Abstract
Real-time reverse transcription PCR (qPCR) normalized to an internal reference gene (RG), is a frequently used method for quantifying gene expression changes in neuroscience. Although RG expression is assumed to be constant independent of physiological or experimental conditions, several studies have shown that commonly used RGs are not expressed stably. The use of unstable RGs has a profound effect on the conclusions drawn from studies on gene expression, and almost universally results in spurious estimation of target gene expression. Approaches aimed at selecting and validating RGs often make use of different statistical methods, which may lead to conflicting results. Based on published RG validation studies involving hypoxia the present study evaluates the expression of 5 candidate RGs (Actb, Pgk1, Sdha, Gapdh, Rnu6b) as a function of hypoxia exposure and hypothermic treatment in the neonatal rat cerebral cortex–in order to identify RGs that are stably expressed under these experimental conditions–using several statistical approaches that have been proposed to validate RGs. In doing so, we first analyzed RG ranking stability proposed by several widely used statistical methods and related tools, i.e. the Coefficient of Variation (CV) analysis, GeNorm, NormFinder, BestKeeper, and the ΔCt method. Using the Geometric mean rank, Pgk1 was identified as the most stable gene. Subsequently, we compared RG expression patterns between the various experimental groups. We found that these statistical methods, next to producing different rankings per se, all ranked RGs displaying significant differences in expression levels between groups as the most stable RG. As a consequence, when assessing the impact of RG selection on target gene expression quantification, substantial differences in target gene expression profiles were observed.
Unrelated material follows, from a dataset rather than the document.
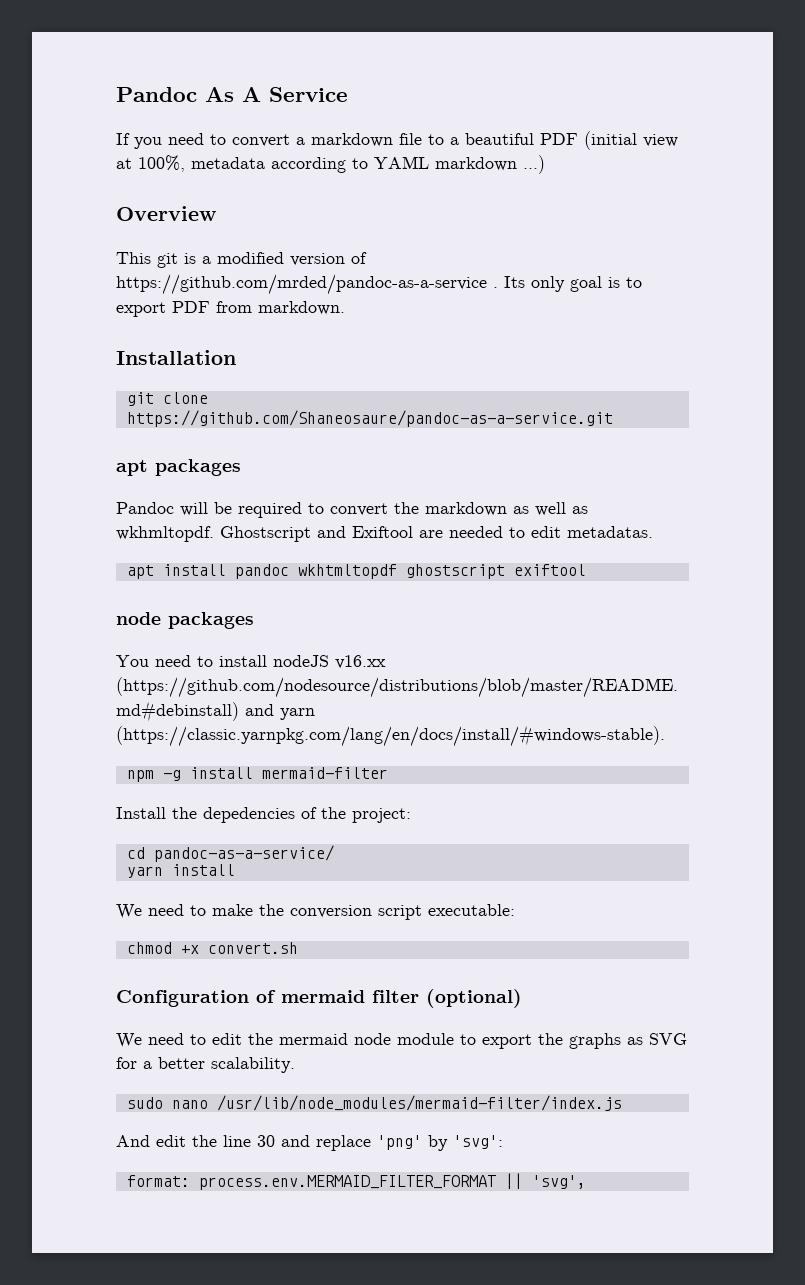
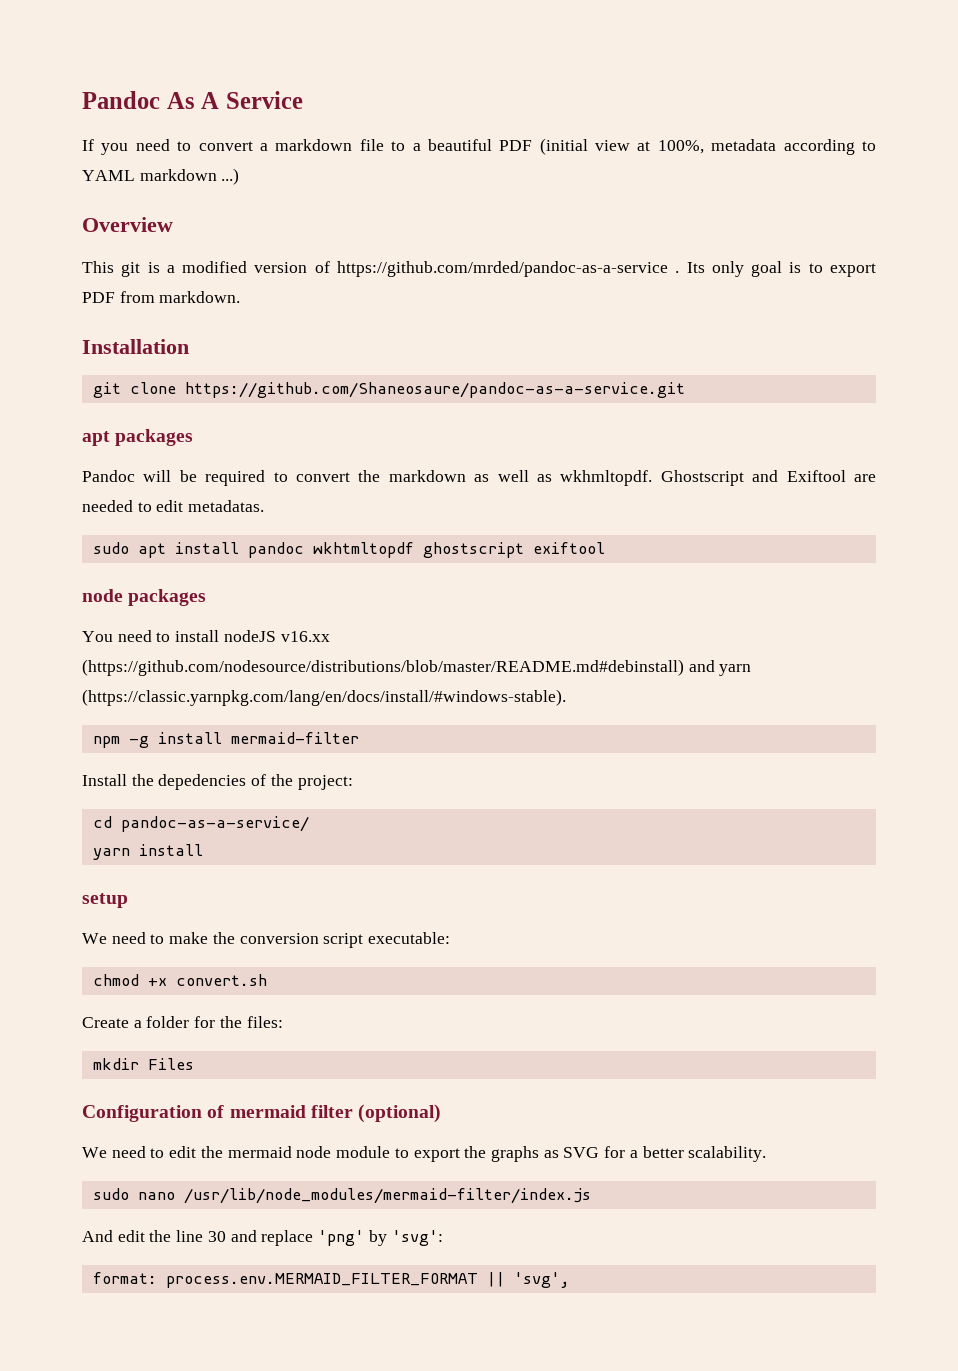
(653, 532) none -> [92,542,129,554] sudo
(235, 870) none -> [82,893,128,908] // setup
(298, 948) none -> [82,1016,283,1028] [92,1058,194,1070] // Create a folder for the files: // mkdir Files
Altogether, by assessing mRNA expression profiles within the neonatal rat brain cortex in hypoxia and hypothermia as a showcase, this study underlines the importance of further validating RGs for each individual experimental paradigm, considering the limitations of the statistical methods used for this aim.
Highlights
In qPCR analysis, reference genes (RGs) with stable expression levels are essential internal controls for relative quantification of mRNA expression
The selection of RGs in qPCR experiments has an enormous impact on the reliability and interpretation of results in gene expression studies making it a crucial, yet often understated, process
It is recognized that normalization of qPCR results against a single RG is likely to be inadequate and that normalization against a panel of RGs containing at least three stable RGs is preferred
Summary
In qPCR analysis, reference genes (RGs) with stable expression levels are essential internal controls for relative quantification of mRNA expression. RGs normalize variations of candidate gene expression under different conditions [1, 2]. The ideal RG should be expressed at constant levels regardless of e.g. experimental conditions, developmental stages or treatments [3, 4], and should have expression levels comparable to that of the target gene [5]. Increasing evidence suggests that the expression of commonly used RGs often varies considerably under different experimental conditions, as reviewed previously [6, 7]. The choice of unstable RGs for the normalization of qPCR data may give rise to inaccurate results, concomitant with potential expression changes in genes of interest being missed or overemphasized. The identification of stable RGs is a prerequisite for reliable qPCR experiments [8,9,10]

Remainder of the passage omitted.